Thanks for the tip, JAM. It sounds like good news!

On 04/20/16 13:31, John McKown wrote:
​What really seems a bit strange is that it is touted as a way to share
data with a "distributed" system, but doesn't say how. E.g. There is a
Windows server which has a NTFS file system on a LUN. That LUN can be
accessed via zDDB for z/OS. OK. This would mean that the z/OS program using
this interface would need to implement the NTFS file system architecture in
its own code. The same with ext3, or ext4, or btrfs, or ??? with Linux. Or
that the LUN would not have a file system on it at all. It would just be a
"raw" device to z/OS and ??? on the SAN side and they would need to
implement their own file system time code. ​

 * We share DASD in mainframe land all the time.
 * We share "minidisks" in VM land all the time.
 * It's been proven that virtual Linux (any platform, not just z)
   can share disks (LV, disk "images", or physical devices).
 * Evidence suggests that disk sharing can be extended to other systems.
   (Maybe even Windoze, but certainly Unix systems can cope: AIX,
   Solaris, HP-UX, the BSDs.)


SAN is to the rest of the world with FICON DASD is to the mainframe.
Wow ... what a concept!
Let the sharing begin.

 * EXT2 can be shared R/O among systems (virtual, real).
 * EXT3, 4, and BTRFS are journalling and tend to attempt replay even
   when mounted R/O.
   (Force the underlying volume R/O and ignore the replay errors.)
 * dunno NTFS all that well, but isn't it journalling? good luck
 * ISO9660 can be shared among systems (virtual, real, even unlike op
   sys!). The FS is R/O by nature.
 * A LUN with no FS at all is "just a file" to any Unix. Read it. Write
   it!


R/O sharing is safe.

Single R/W with multiple R/O can be done with care. (Think LUN switching or minidisk flipping.)

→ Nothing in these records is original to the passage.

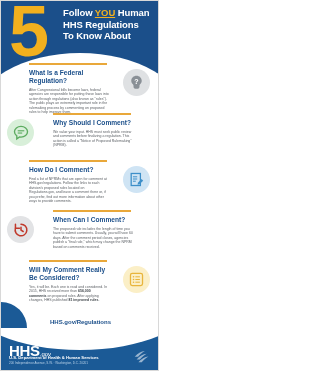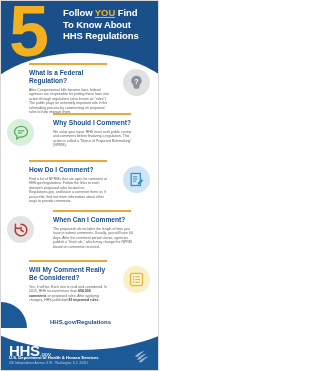--- a/index.html
+++ b/index.html
@@ -218,23 +218,23 @@
 </style>
 </head>
 <body>
 
 <div id="poster">
 
   <div class="header">
     <div class="header-swoosh"></div>
     <div class="big-five">5</div>
     <div class="title-block">
-      <div class="title-line"><span>Follow </span><span class="title-em">YOU</span><span> Find</span></div>
+      <div class="title-line"><span>Follow </span><span class="title-em">YOU</span><span> Human</span></div>
+      <div class="title-line">HHS Regulations</div>
       <div class="title-line">To Know About</div>
-      <div class="title-line">HHS Regulations</div>
     </div>
   </div>
 
   <div class="content">
 
     <div class="section" style="height:48px;">
       <div class="divider right-side"></div>
       <div class="icon-circle at-right ic-gray">
         <svg width="17" height="17" viewBox="0 0 24 24" aria-hidden="true">
           <path d="M12 2.6c-4.1 0-7.4 3-7.4 6.9 0 2 .9 3.7 2.3 5 .6.6.9 1.2.9 2v2c0 1.2 1 2.2 2.2 2.2h4c1.2 0 2.2-1 2.2-2.2v-2c0-.8.3-1.4.9-2 1.4-1.3 2.3-3 2.3-5 0-3.9-3.3-6.9-7.4-6.9z" fill="#8a9096"></path>

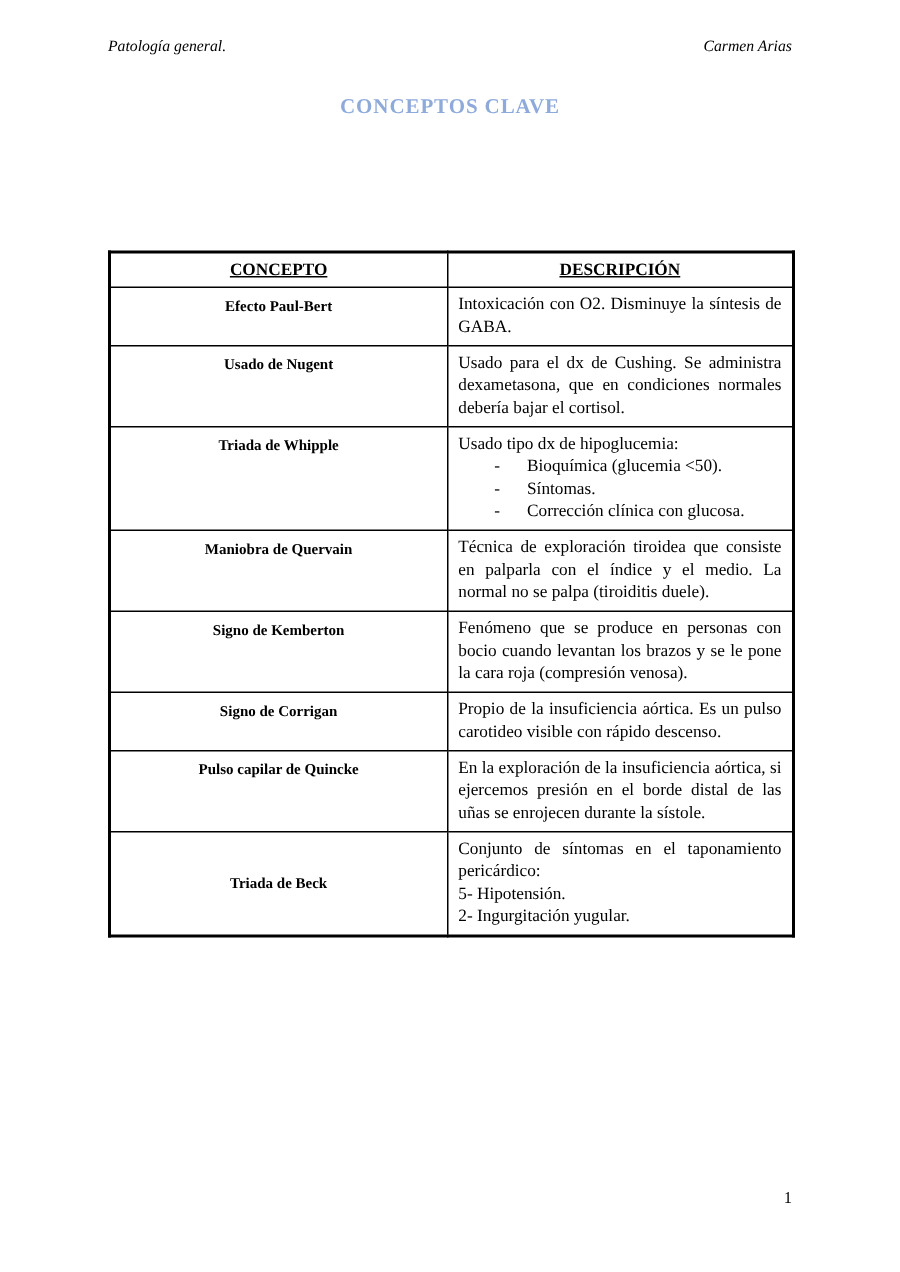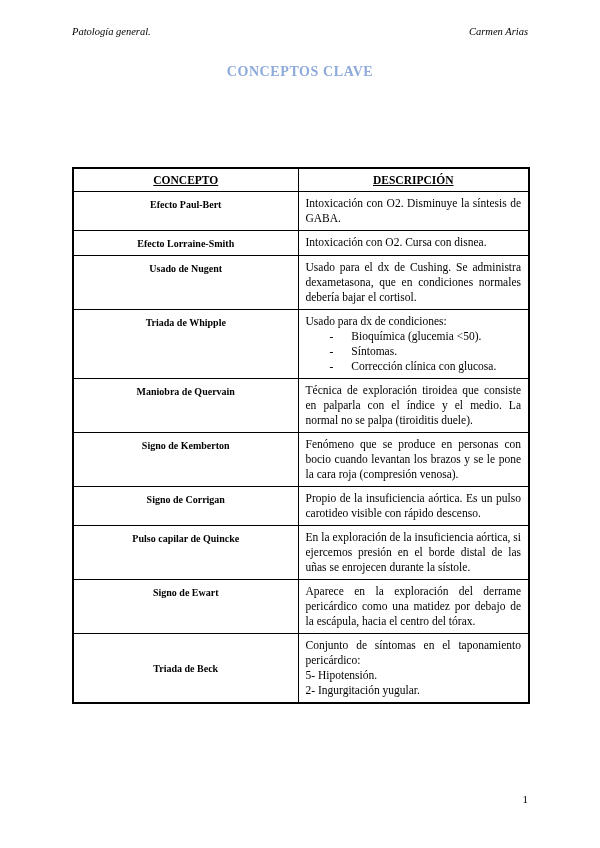--- a/index.html
+++ b/index.html
@@ -119,35 +119,29 @@
       </tr>
     </thead>
     <tbody>
         <tr>
     <td class="concept"><span>Efecto Paul-Bert</span></td>
     <td class="desc">
             <div class="para justify">Intoxicación con O2. Disminuye la síntesis de GABA.</div>
           </td>
   </tr>
         <tr>
-    <td class="concept"><span>Efecto Lorraine-Smith</span></td>
-    <td class="desc">
-            <div class="para justify">Intoxicación con O2. Cursa con disnea.</div>
-          </td>
-  </tr>
-        <tr>
     <td class="concept"><span>Usado de Nugent</span></td>
     <td class="desc">
             <div class="para justify">Usado para el dx de Cushing. Se administra dexametasona, que en condiciones normales debería bajar el cortisol.</div>
           </td>
   </tr>
         <tr>
     <td class="concept"><span>Triada de Whipple</span></td>
     <td class="desc">
-            <div class="para justify">Usado para dx de condiciones:</div>
+            <div class="para justify">Usado tipo dx de hipoglucemia:</div>
             <div class="para dash">
               <span class="dash-glyph">-</span>
               <span>Bioquímica (glucemia &lt;50).</span>
             </div>
             <div class="para dash">
               <span class="dash-glyph">-</span>
               <span>Síntomas.</span>
             </div>
             <div class="para dash">
               <span class="dash-glyph">-</span>
@@ -173,26 +167,20 @@
             <div class="para justify">Propio de la insuficiencia aórtica. Es un pulso carotideo visible con rápido descenso.</div>
           </td>
   </tr>
         <tr>
     <td class="concept"><span>Pulso capilar de Quincke</span></td>
     <td class="desc">
             <div class="para justify">En la exploración de la insuficiencia aórtica, si ejercemos presión en el borde distal de las uñas se enrojecen durante la sístole.</div>
           </td>
   </tr>
         <tr>
-    <td class="concept"><span>Signo de Ewart</span></td>
-    <td class="desc">
-            <div class="para justify">Aparece en la exploración del derrame pericárdico como una matidez por debajo de la escápula, hacia el centro del tórax.</div>
-          </td>
-  </tr>
-        <tr>
     <td class="concept vmid"><span>Triada de Beck</span></td>
     <td class="desc">
             <div class="para justify">Conjunto de síntomas en el taponamiento pericárdico:</div>
             <div class="para plain">5- Hipotensión.</div>
             <div class="para plain">2- Ingurgitación yugular.</div>
           </td>
   </tr>
       </tbody>
   </table>
 

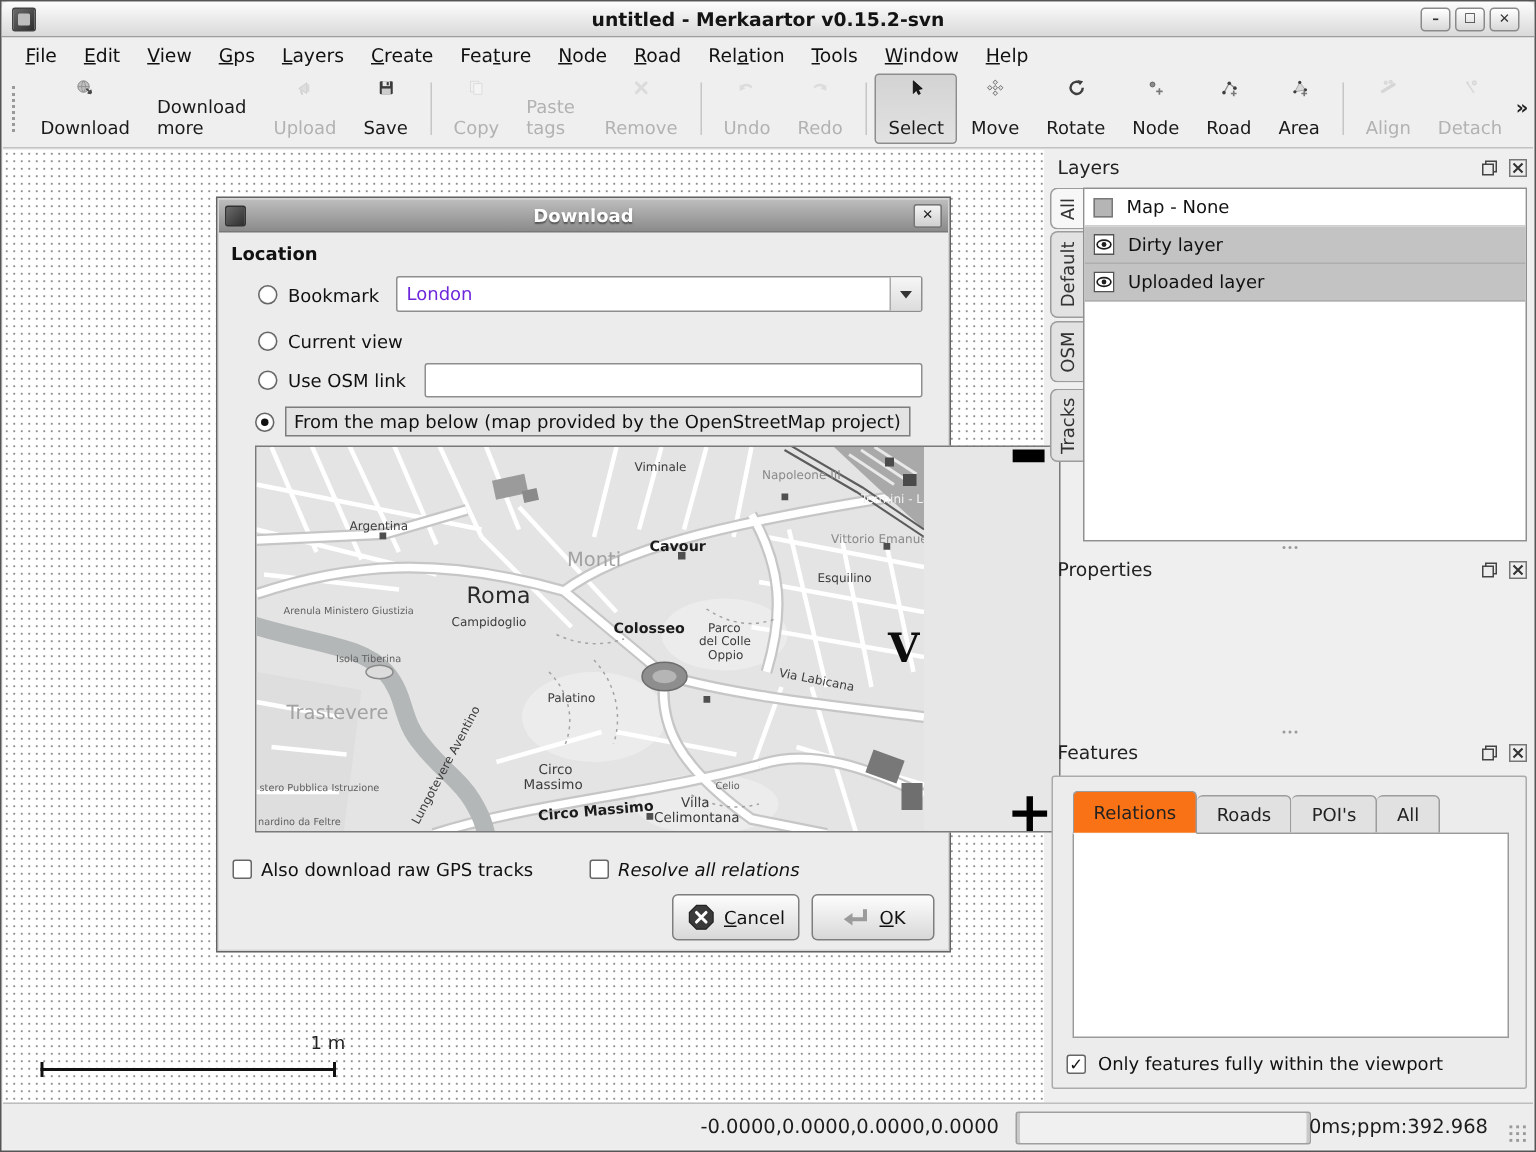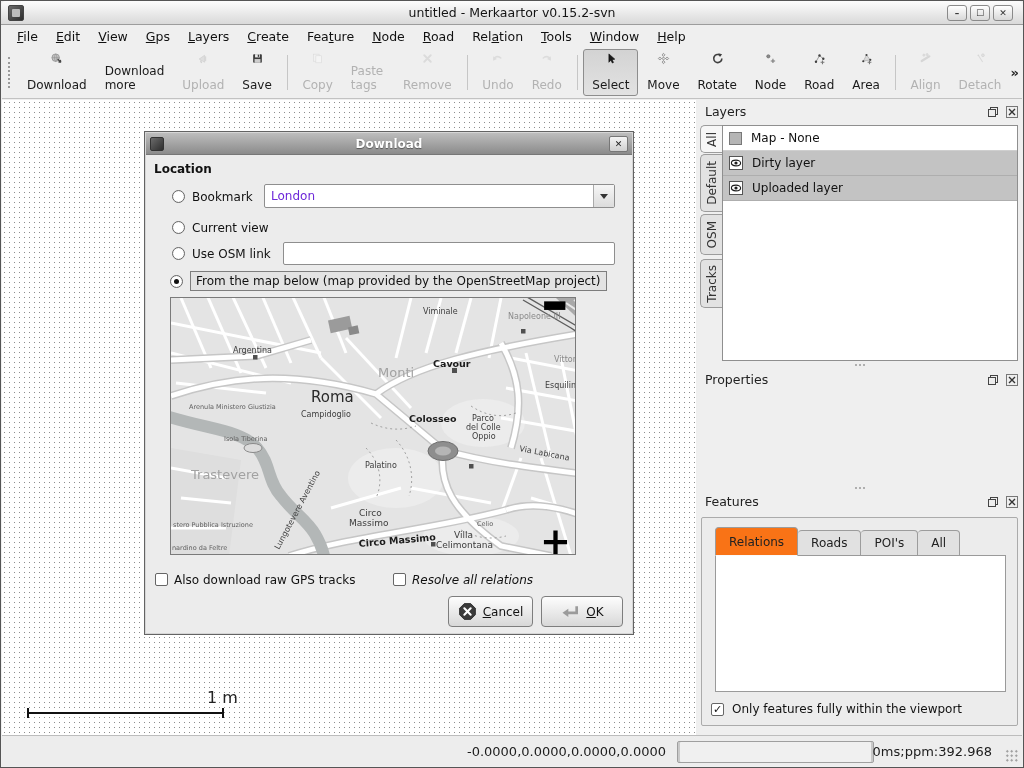--- a/index.html
+++ b/index.html
@@ -7,21 +7,21 @@
   #app { position:relative; width:1024px; height:768px; background:#efefef; border:1px solid #555; overflow:hidden; }
 
   
   .titlebar { position:absolute; left:0; top:0; width:100%; height:24px;
     background:linear-gradient(#fdfdfd,#d9d9d9); border-bottom:1px solid #9c9c9c;
     border-radius:5px 5px 0 0; display:flex; align-items:center; }
   .win-icon { position:absolute; left:7px; top:4px; width:16px; height:16px; border-radius:2px;
     background:linear-gradient(135deg,#6b6b6b,#2e2e2e); border:1px solid #444; }
   .win-icon::after { content:""; position:absolute; left:3px; top:3px; width:8px; height:8px;
     background:#bdbdbd; border-radius:1px; }
-  .win-title { flex:1; text-align:center; font-size:12.5px; font-weight:normal; color:#141414; }
+  .win-title { flex:1; text-align:center; font-size:12.5px; font-weight:bold; color:#141414; }
   .win-btns { position:absolute; right:10px; top:4px; display:flex; gap:3px; }
   .win-btn { width:20px; height:16px; border:1px solid #8a8a8a; border-radius:3px;
     background:linear-gradient(#ffffff,#d8d8d8); font-size:9px; font-weight:bold; color:#333;
     display:flex; align-items:center; justify-content:center; line-height:1; }
 
   
   .menubar { position:absolute; left:1px; top:25px; right:1px; height:21px; display:flex;
     align-items:center; padding-left:6px; font-size:12.5px; color:#111; }
   .menu-item { padding:2px 9px; }
   .menu-item u { text-decoration:underline; }
@@ -35,21 +35,21 @@
   .tb-btn svg { display:block; }
   .tb-btn.disabled { color:#b2b2b2; }
   .tb-btn.disabled svg { opacity:.45; }
   .tb-btn.checked { border-color:#8d8d8d; background:linear-gradient(#d3d3d3,#e2e2e2); }
   .tb-sep { width:1px; background:#c6c6c6; margin:6px 6px; }
   .tb-overflow { margin-left:auto; align-self:center; font-size:13px; font-weight:bold; color:#222; padding-right:4px; }
 
   
   .canvas { position:absolute; left:1px; top:99px; width:694px; height:635px; background-color:#fff;
     background-image:radial-gradient(circle,#8d8d8d 0.8px,transparent 0.95px); background-size:5px 5px; }
-  .scale-label { position:absolute; left:205px; top:588px; font-size:16px; color:#222; }
+  .scale-label { position:absolute; left:205px; top:588px; font-size:12px; color:#222; }
   .scale-line { position:absolute; left:25px; top:612px; width:197px; height:2px; background:#111; }
   .scale-line::before,.scale-line::after { content:""; position:absolute; top:-4px; width:2px; height:10px; background:#111; }
   .scale-line::before { left:0; } .scale-line::after { right:0; }
 
   
   .dialog { position:absolute; left:143px; top:130px; width:490px; height:504px;
     background:#ececec; border:1px solid #636363; box-shadow:inset 0 0 0 1px #d6d6d6; }
   .dlg-title { position:absolute; left:1px; top:1px; right:1px; height:22px;
     background:linear-gradient(#bdbdbd,#8b8b8b); display:flex; align-items:center; border-bottom:1px solid #777; }
   .dlg-icon { position:absolute; left:4px; top:4px; width:14px; height:14px; border-radius:2px;
@@ -69,21 +69,21 @@
     border:1px solid #8e8e8e; border-radius:2px; display:flex; align-items:center; }
   .combo-value { flex:1; padding-left:6px; font-size:12px; color:#6d28d9; }
   .combo-btn { width:21px; height:100%; border-left:1px solid #aaa;
     background:linear-gradient(#f6f6f6,#dcdcdc); display:flex; align-items:center; justify-content:center; }
   .combo-arrow { width:0; height:0; border-left:4px solid transparent; border-right:4px solid transparent;
     border-top:5px solid #333; }
   .osm-input { position:absolute; left:138px; top:110px; width:332px; height:23px; background:#fff;
     border:1px solid #8e8e8e; border-radius:2px; font-size:12px; padding:0 5px; font-family:inherit; }
   .frame-lbl { position:absolute; left:45px; top:139px; font-size:12px; color:#111;
     border:1px solid #7d7d7d; background:#e3e3e3; padding:2px 5px; }
-  .dlg-map { position:absolute; left:25px; top:165px; width:406px; height:258px;
+  .dlg-map { position:absolute; left:25px; top:165px; width:537px; height:258px;
     border:1px solid #7a7a7a; overflow:hidden; background:#e7e7e7; }
   .dlg-map svg { display:block; }
   .ml { font-size:8px; fill:#3c3c3c; font-family:"DejaVu Sans",sans-serif; }
   .ml.t { font-size:6.5px; fill:#5f5f5f; }
   .ml.s2 { font-size:9px; }
   .ml.f { fill:#8a8a8a; }
   .ml.w { fill:#f2f2f2; }
   .ml.b { font-size:9.5px; font-weight:bold; fill:#1b1b1b; }
   .ml.d { font-size:13px; fill:#a2a2a2; }
   .ml.p { font-size:15px; fill:#2a2a2a; }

R/W filesystems can be shared when some form of media locking is available. To date (as far as I know) such locking mechanisms have been out-of-band. (See OCFS2 and GFS2 for examples. Please correct me if I'm wrong, if either of them can do in-band locking.)

If I seem a little excited about the idea, well ... you betcha!

See XIPFS mod to EXT2FS for memory based sharable block storage. (But try that with NAND flash? Good luck with that.) And y'all thought hipersockets were fast.